Posted By Administration, Tuesday, December 5, 2017

Kansas Supreme Court

Attorney Discipline

ORDER OF INDEFINITE SUSPENSION
IN THE MATTER OF HARRY LOUIS NAJIM
NO. 116,943 – DECEMBER 1, 2017
 

FACTS: This disciplinary matter arose after Najim was caught offering to provide legal services to an undercover agent engaged in a conspiracy to commit wire fraud and contraband cigarette trafficking. Najim's retainer was paid in cash, and Najim did not notify his law firm about the payment in excess of $10,000 cash so that it could report the payment to the Financial Crimes Enforcement Network. The failure to report is a Class D federal felony, and after a conviction a hearing panel determined that Najim violated Rule 8.4(b) (commission of a criminal act reflecting adversely on the lawyer's honesty).

HEARING PANEL: Najim pled guilty to one of the 44 counts that were filed against him in federal court. But after the disciplinary administrator filed its complaint, Najim denied that his conduct violated Rule 8.4(b). The disciplinary administrator asked that Najim's license be suspended indefinitely, retroactive to a temporary suspension that was entered after criminal charged were first filed. Najim thought that a 2-year suspension was appropriate, retroactive to May 2015. A majority of the hearing panel ultimately recommended that Najim be suspended for three years, with suspension running from the date of the Supreme Court's opinion.

HELD: Although Najim disputes the idea that he committed a crime, the record of criminal judgment was admitted into evidence during the disciplinary hearing.
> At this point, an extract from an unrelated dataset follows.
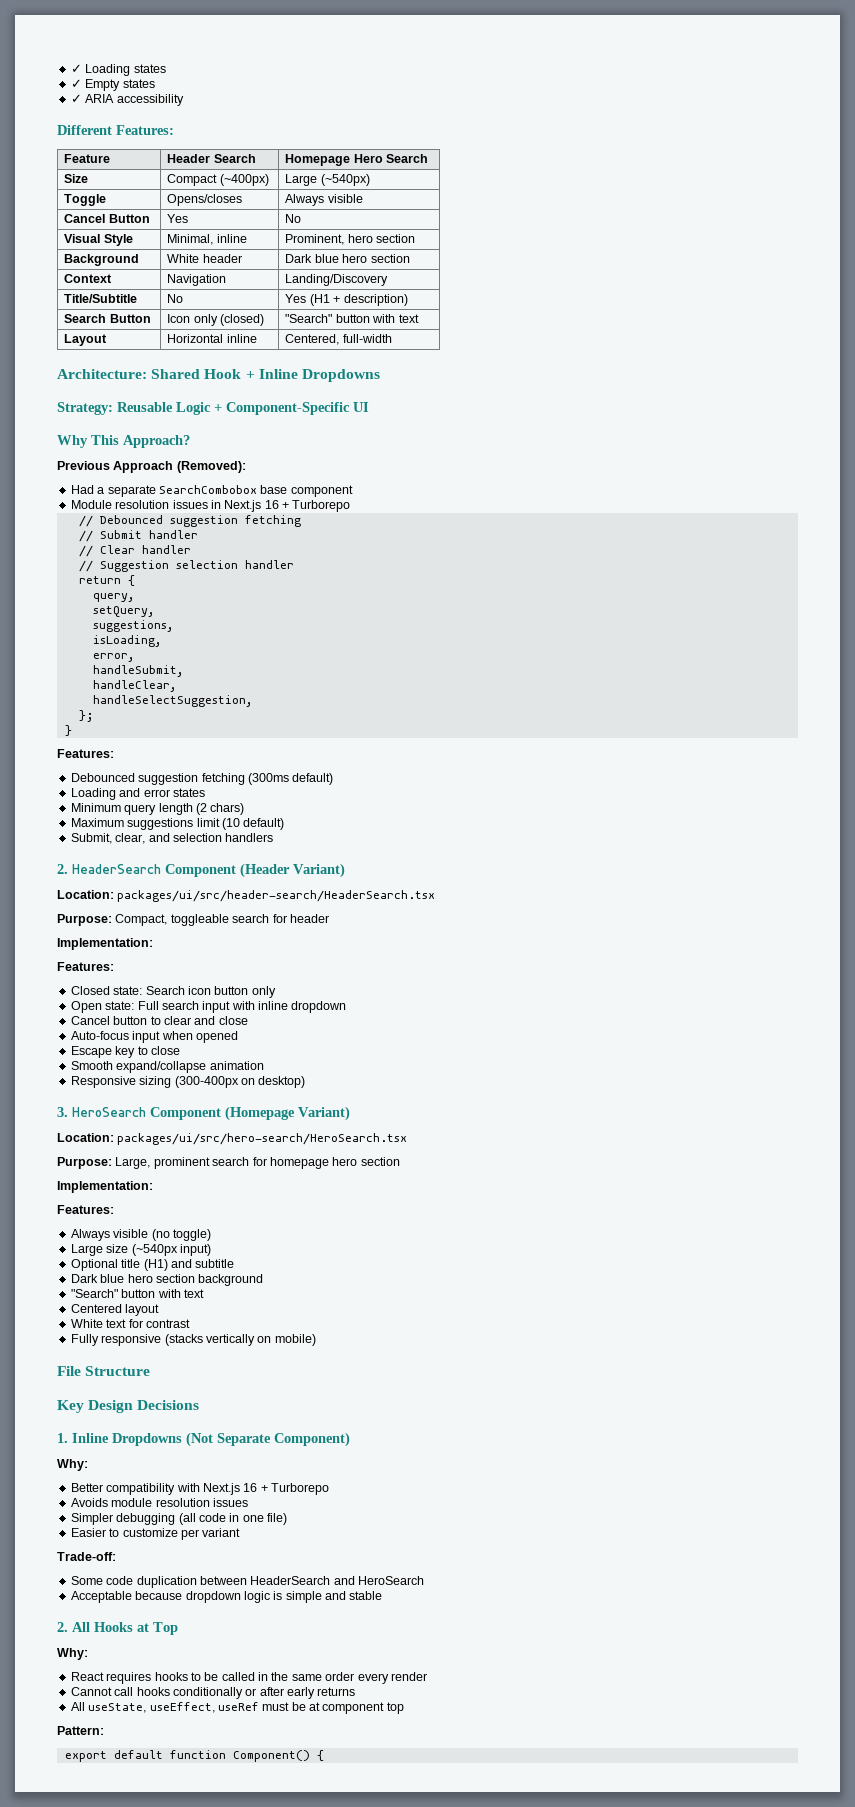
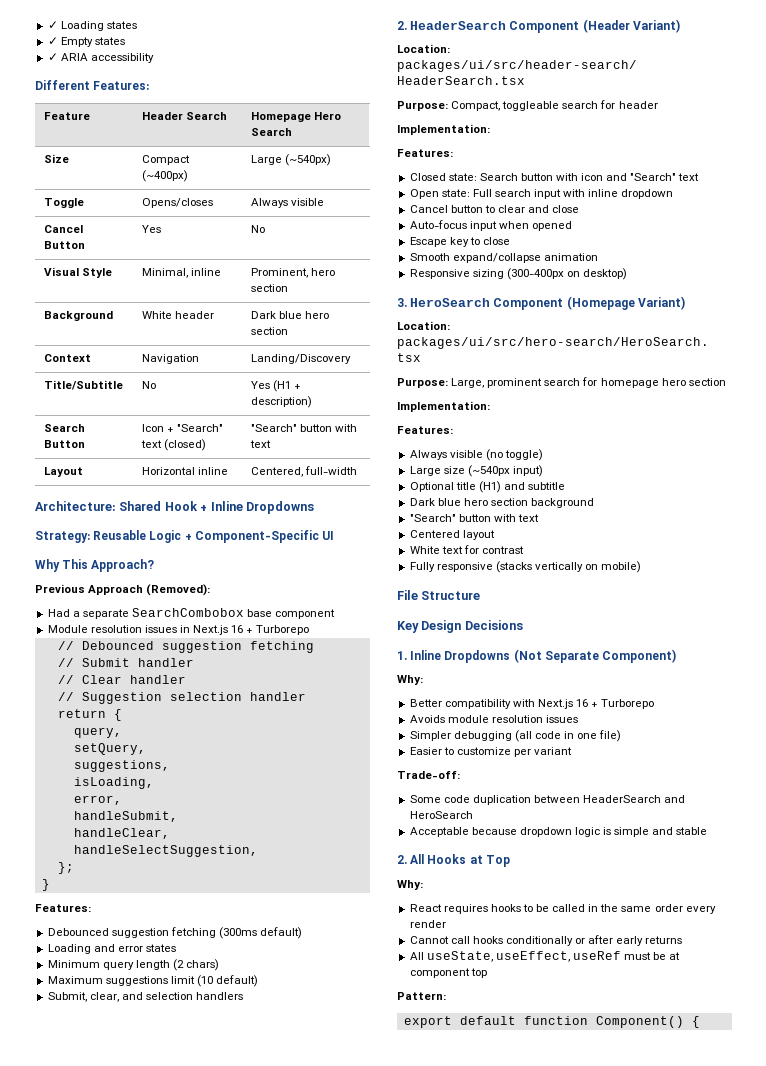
- Search Button | Icon only (closed) | "Search" button with text
+ Search Button | Icon + "Search" text (closed) | "Search" button with text
- Closed state: Search icon button only
+ Closed state: Search button with icon and "Search" text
That judgment is conclusive evidence that a crime was committed. And the crime of which Najim was convicted was one of dishonesty. The evidence before the court warrants an indefinite suspension from the practice of law.

THREE-YEAR SUSPENSION
IN THE MATTER OF BRANDY L SUTTON
NO. 117,395 – DECEMBER 1, 2017

FACTS: A hearing panel found that Brandy L. Sutton violated KRPC 8.4(c) (engaging in conduct involving dishonesty, fraud, deceit, or misrepresentation). The complaint arose after a former employee accused Sutton of failing to make promised contributions to that employee's individual retirement account. A review by the employee revealed a shortfall of almost $9,000. Sutton disputed the amount but acknowledged there were some shortfalls which were caused by the law firm's financial distress. And, Sutton claimed, that distress was caused by the employee's negligence.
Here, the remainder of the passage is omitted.